[Start of Attachment]

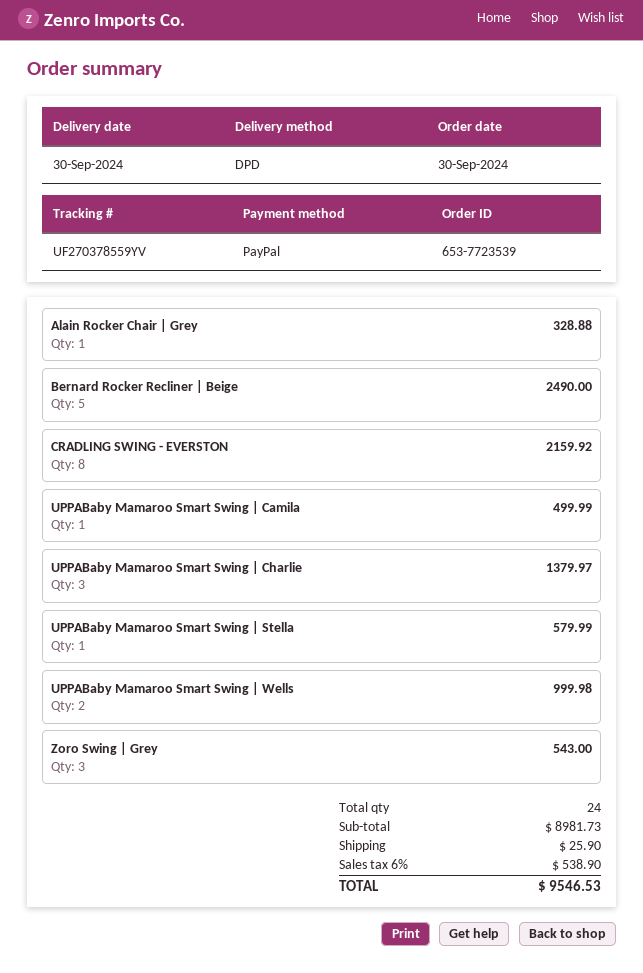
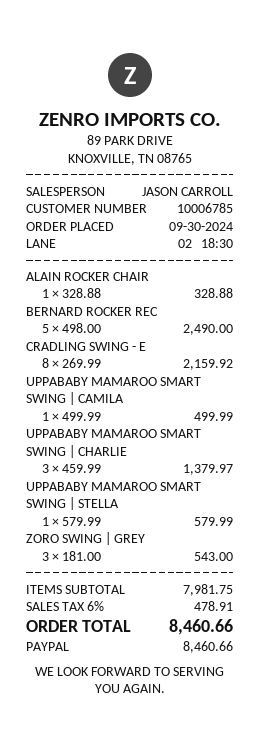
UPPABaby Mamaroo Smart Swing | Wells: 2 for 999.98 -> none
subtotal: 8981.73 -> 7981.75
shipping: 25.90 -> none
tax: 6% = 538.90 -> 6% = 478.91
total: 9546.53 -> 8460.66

[End of Attachment]
[Start of Attachment]

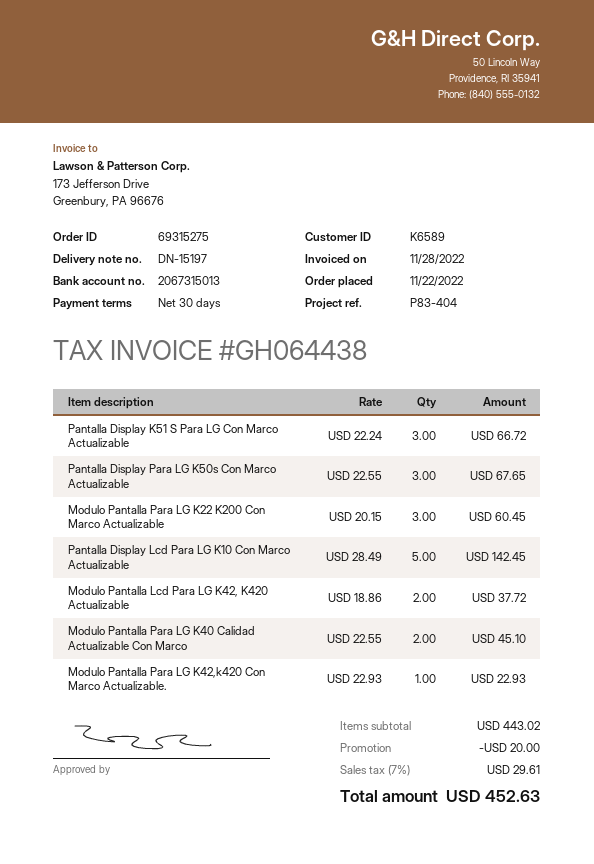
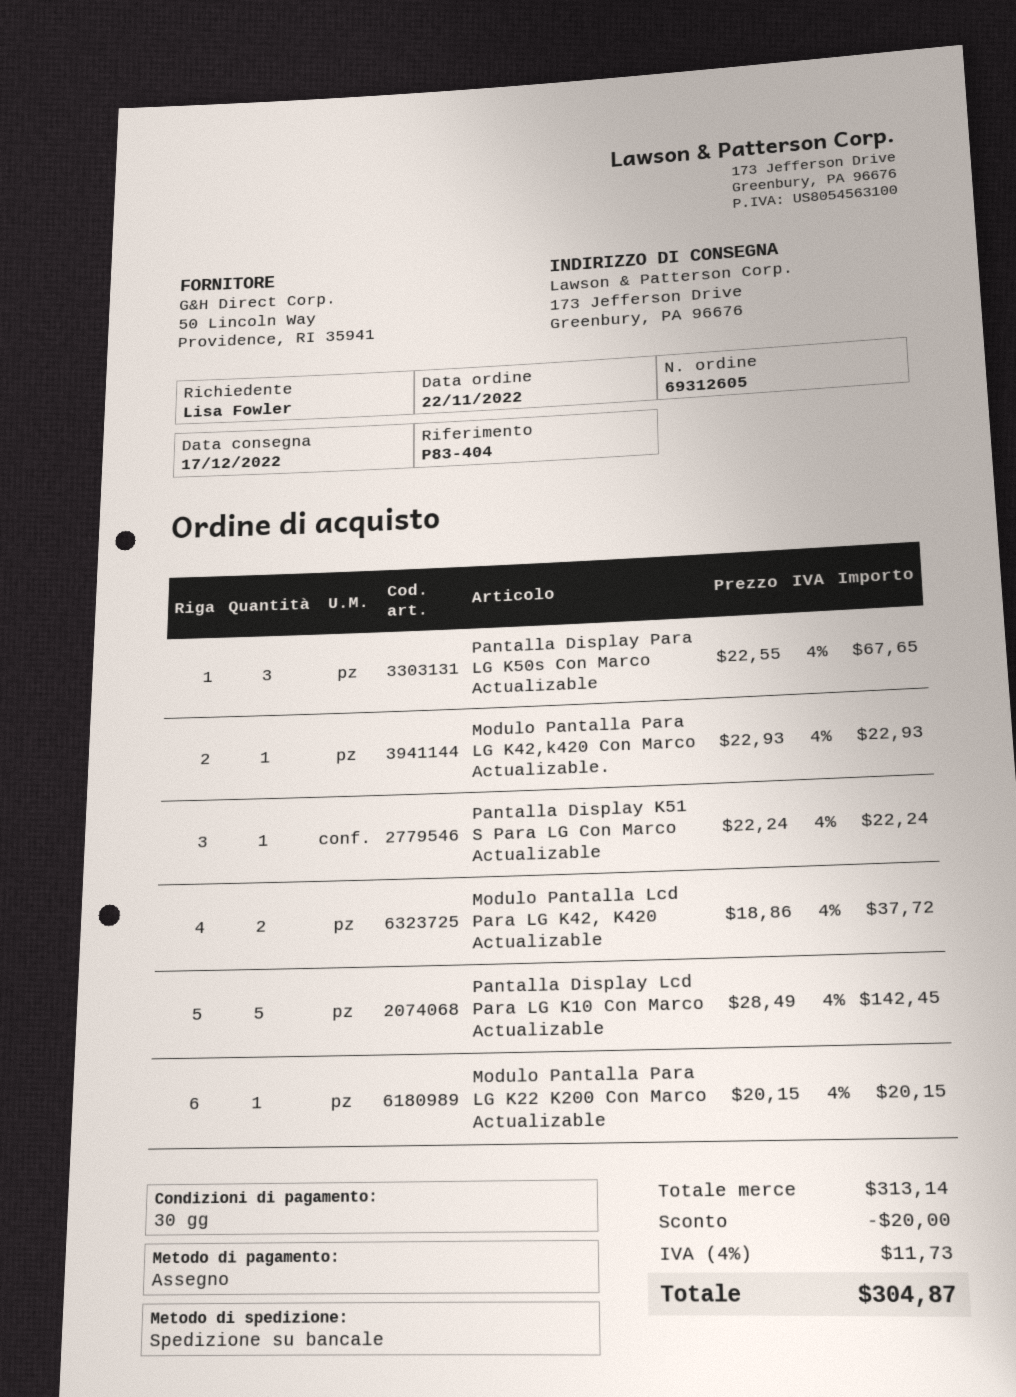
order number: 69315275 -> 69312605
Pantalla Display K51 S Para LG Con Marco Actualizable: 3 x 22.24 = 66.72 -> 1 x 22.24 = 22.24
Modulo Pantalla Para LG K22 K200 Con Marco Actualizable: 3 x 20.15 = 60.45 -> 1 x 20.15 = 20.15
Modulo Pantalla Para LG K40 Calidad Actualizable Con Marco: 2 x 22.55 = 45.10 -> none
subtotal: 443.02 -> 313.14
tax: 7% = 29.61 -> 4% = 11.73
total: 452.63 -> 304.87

[End of Attachment]

Goal of the exercise:
Your reply is to repeat, unchanged, the lines above running from the one with "Pantalla Display K51" up to and including the one with "total: 452.63 -> 304.87".

Response for this exercise:
Pantalla Display K51 S Para LG Con Marco Actualizable: 3 x 22.24 = 66.72 -> 1 x 22.24 = 22.24
Modulo Pantalla Para LG K22 K200 Con Marco Actualizable: 3 x 20.15 = 60.45 -> 1 x 20.15 = 20.15
Modulo Pantalla Para LG K40 Calidad Actualizable Con Marco: 2 x 22.55 = 45.10 -> none
subtotal: 443.02 -> 313.14
tax: 7% = 29.61 -> 4% = 11.73
total: 452.63 -> 304.87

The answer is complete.